New immunotherapy treatments have led to dramatic responses in patients with chemotherapy-refractory solid tumors, leukemias, and lymphomas. One of these immunotherapies involves the adoptive transfer of autologous T cells gene-engineered to express a chimeric antigen receptor (CAR) that is a hybrid of an antibody and a T cell receptor (TCR) (1). The antibody portion provides new antigen specificity and after binding, the intracellular TCR domains of the CAR induce T cell activation and tumor killing. CAR T cells targeted against CD19, a protein expressed on nearly all normal and cancerous B cells, has mediated impressive responses in patients with relapsed/refractory B cell acute lymphoblastic leukemia (B-ALL). Four groups have reported complete remission (CR) rates up to 90% in pediatric and/or adult patients with B-ALL, while the expected CR rate with chemotherapy alone is <30% (2-5). The number of patients treated with anti-CD19 CAR T cells has increased to beyond 100 and novel forms of relapse that allow tumor cells to avoid killing by CAR T cells have been identified. Although anti-CD19 CAR T cell therapy remains at an early stage of development, an understanding of the mechanisms of treatment escape may identify patients at high-risk for relapse and uncover new avenues to circumvent these relapses.

Gardner et al. (6) recently reported details from two relapses out of seven patients with MLL B-ALL treated with anti-CD19 CAR T cell therapy. Both cases were characterized as having ALL to AML lineage switch shortly after CAR T cell therapy indicating the role of phenotype switch in therapy failure. In one case there was retention of the IGH rearrangement after relapse and lineage switch suggesting de-differentiation of a B lymphoid clone. In the other case the IGH rearrangement was not detected in relapsed AML blasts, suggesting a non-committed precursor or selection of a preexisting myeloid clone. The MLL chromosomal translocation involving chromosome 11, band q23 (7) confers a poor prognosis in chemotherapy treated patients and is known to associate with lymphoid to myeloid lineage switch, often shortly after chemotherapy (8). In contrast, out of 62 cases of non-MLL rearranged B-ALL after anti-CD19 CAR T cell therapy none exhibited lineage switch.

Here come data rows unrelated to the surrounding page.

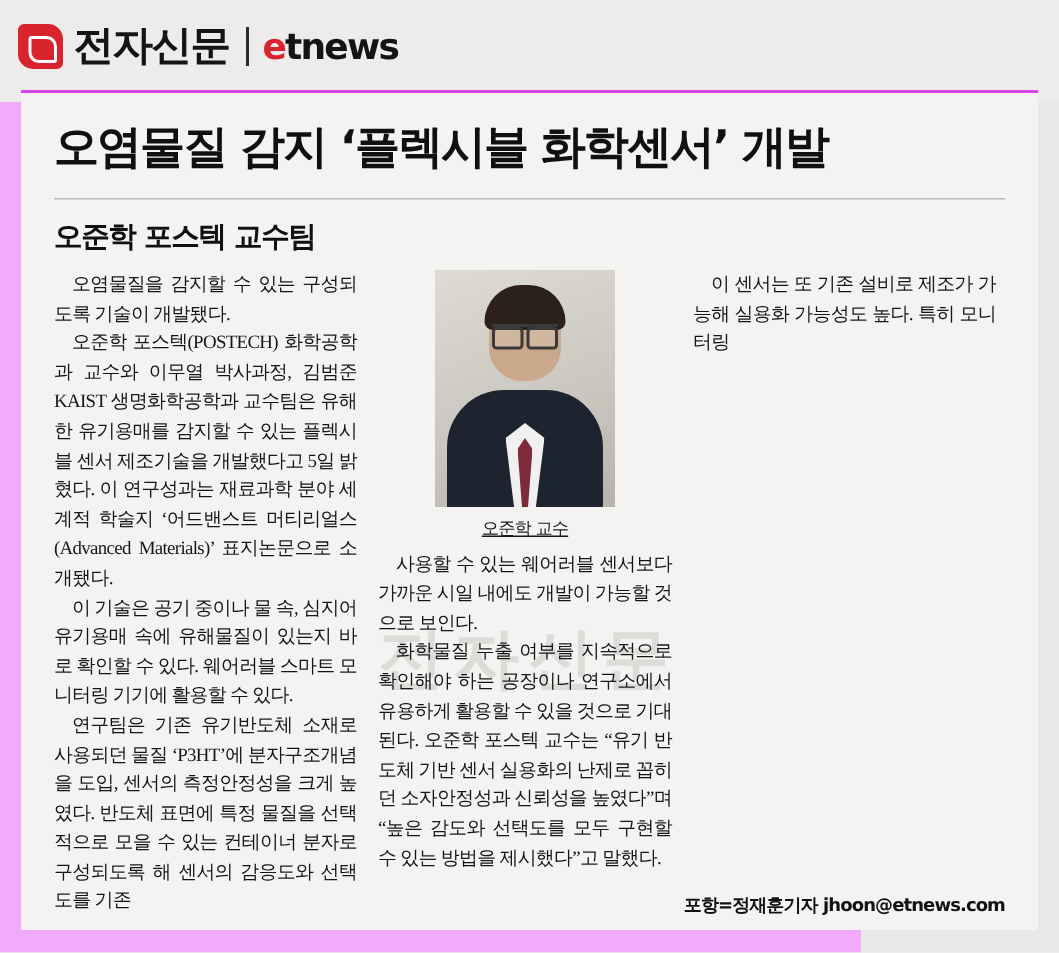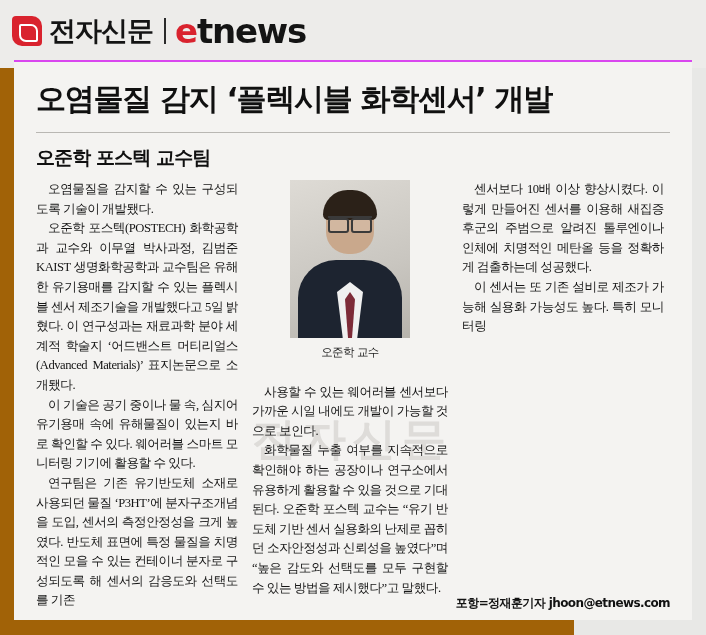--- a/index.html
+++ b/index.html
@@ -17,7 +17,7 @@
     position: relative;
     width: 574px;
     height: 635px;
-    background: #a16207;
+    background: #f0abfc;
   }
 
   

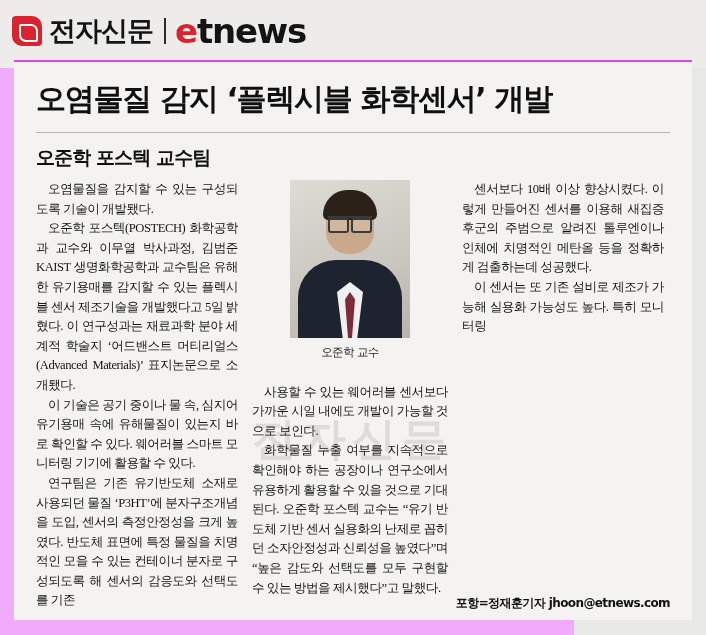--- a/index.html
+++ b/index.html
@@ -71,7 +71,7 @@
   .logo-en {
     font-family: "DejaVu Sans", sans-serif;
     font-weight: bold;
-    font-size: 34px;
+    font-size: 24px;
     color: #141414;
     letter-spacing: -1.2px;
     line-height: 30px;

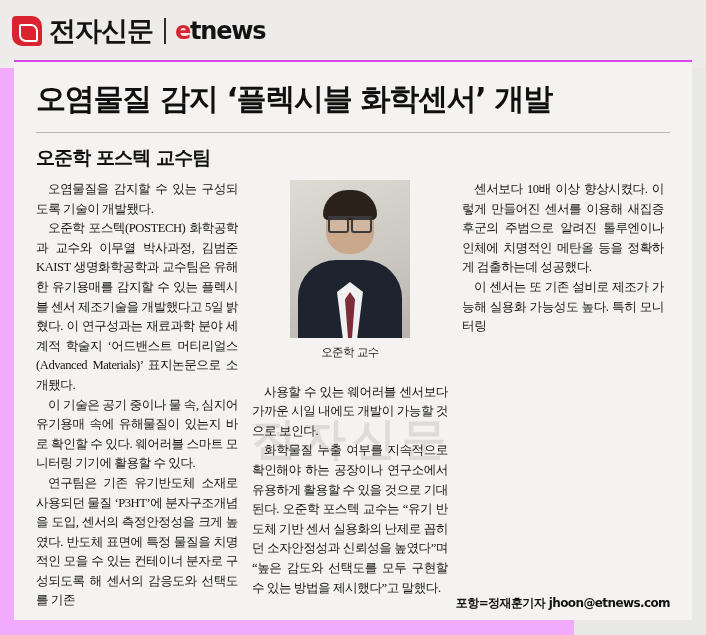--- a/index.html
+++ b/index.html
@@ -312,7 +312,6 @@
       </div>
 
       <div class="col">
-        <p>센서보다 10배 이상 향상시켰다. 이렇게 만들어진 센서를 이용해 새집증후군의 주범으로 알려진 톨루엔이나 인체에 치명적인 메탄올 등을 정확하게 검출하는데 성공했다.</p>
         <p>이 센서는 또 기존 설비로 제조가 가능해 실용화 가능성도 높다. 특히 모니터링</p>
       </div>
 

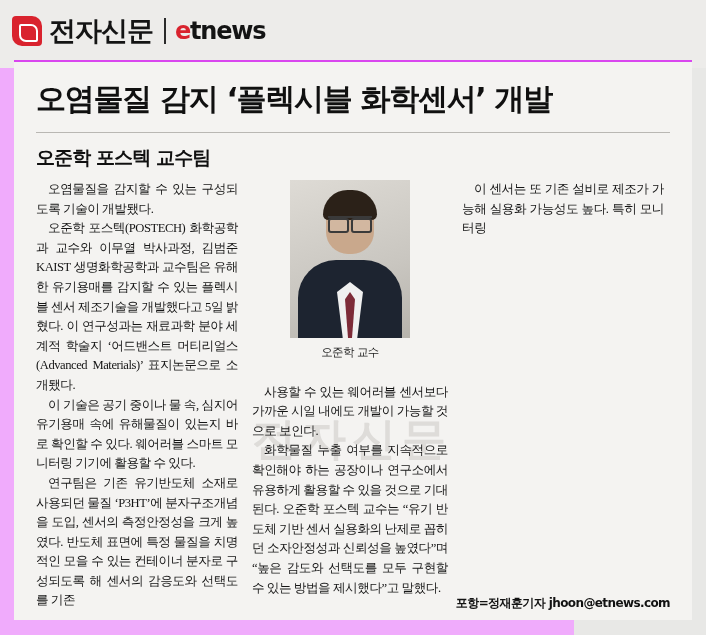--- a/index.html
+++ b/index.html
@@ -148,7 +148,8 @@
   
   .photo-wrap {
     width: 196px;
-    margin: 0 0 20px 0;
+    margin: 0 0 4px 0;
+    text-decoration: underline;
   }
   .photo {
     width: 120px;

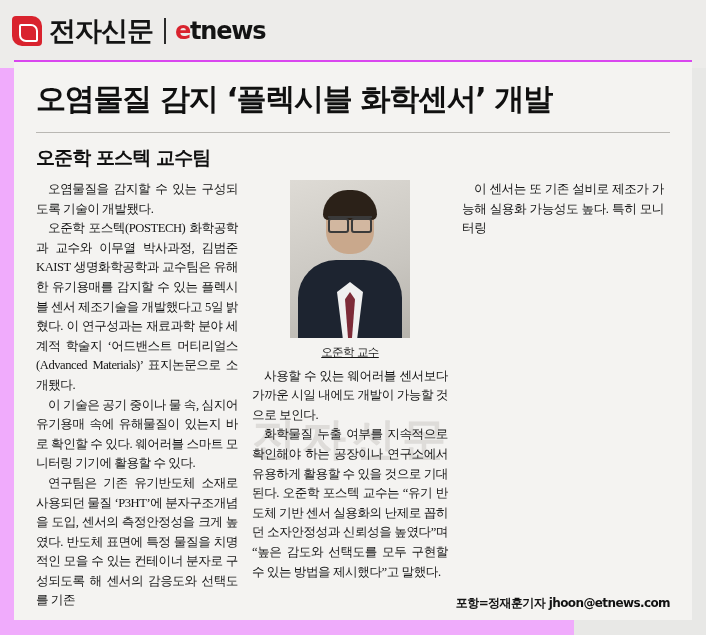--- a/index.html
+++ b/index.html
@@ -292,7 +292,7 @@
         <p>오염물질을 감지할 수 있는 구성되도록 기술이 개발됐다.</p>
         <p>오준학 포스텍(POSTECH) 화학공학과 교수와 이무열 박사과정, 김범준 KAIST 생명화학공학과 교수팀은 유해한 유기용매를 감지할 수 있는 플렉시블 센서 제조기술을 개발했다고 5일 밝혔다. 이 연구성과는 재료과학 분야 세계적 학술지 ‘어드밴스트 머티리얼스(Advanced Materials)’ 표지논문으로 소개됐다.</p>
         <p>이 기술은 공기 중이나 물 속, 심지어 유기용매 속에 유해물질이 있는지 바로 확인할 수 있다. 웨어러블 스마트 모니터링 기기에 활용할 수 있다.</p>
-        <p>연구팀은 기존 유기반도체 소재로 사용되던 물질 ‘P3HT’에 분자구조개념을 도입, 센서의 측정안정성을 크게 높였다. 반도체 표면에 특정 물질을 치명적인 모을 수 있는 컨테이너 분자로 구성되도록 해 센서의 감응도와 선택도를 기존</p>
+        <p>연구팀은 기존 유기반도체 소재로 사용되던 물질 ‘P3HT’에 분자구조개념을 도입, 센서의 측정안정성을 크게 높였다. 반도체 표면에 특정 물질을 선택적으로 모을 수 있는 컨테이너 분자로 구성되도록 해 센서의 감응도와 선택도를 기존</p>
       </div>
 
       <div class="col mid">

The mechanism for lineage conversion of MLL B-ALL after therapy is unclear and possibilities include: early non-committed clonal hematopoietic progenitors able to give rise to either lineage; lymphoid stem cell clone plasticity allowing lineage inter-conversion; or the presence of a bi-lineal population of blasts present at diagnosis, which upon therapeutic selection, leads to emergence of a minor alternate subset (9). These putative mechanisms allow hypotheses to be developed and tested to determine if any may be involved after CD19-targeted CAR T cell treatment (Figure 1). This may require more extensive immunophenotypic and genetic characterizations of the leukemia immediately before and after CAR T cell treatment. While these analyses will take time, the report from Gardner et al. (6) must give any CAR T cell clinician pause prior to the use of anti-CD19 CAR T cell therapy for patients with a MLL-rearranged B-ALL. The quick rate of relapse suggests that clinical trials should evaluate the utility of allogeneic stem cell transplants immediately after anti-CD19 CAR T cell therapy for MLL B-ALL. Using conventional chemotherapy, such an approach can act as a bridge for relapsed and refractory leukemia patients not expected to achieve remissions with chemotherapy alone (10).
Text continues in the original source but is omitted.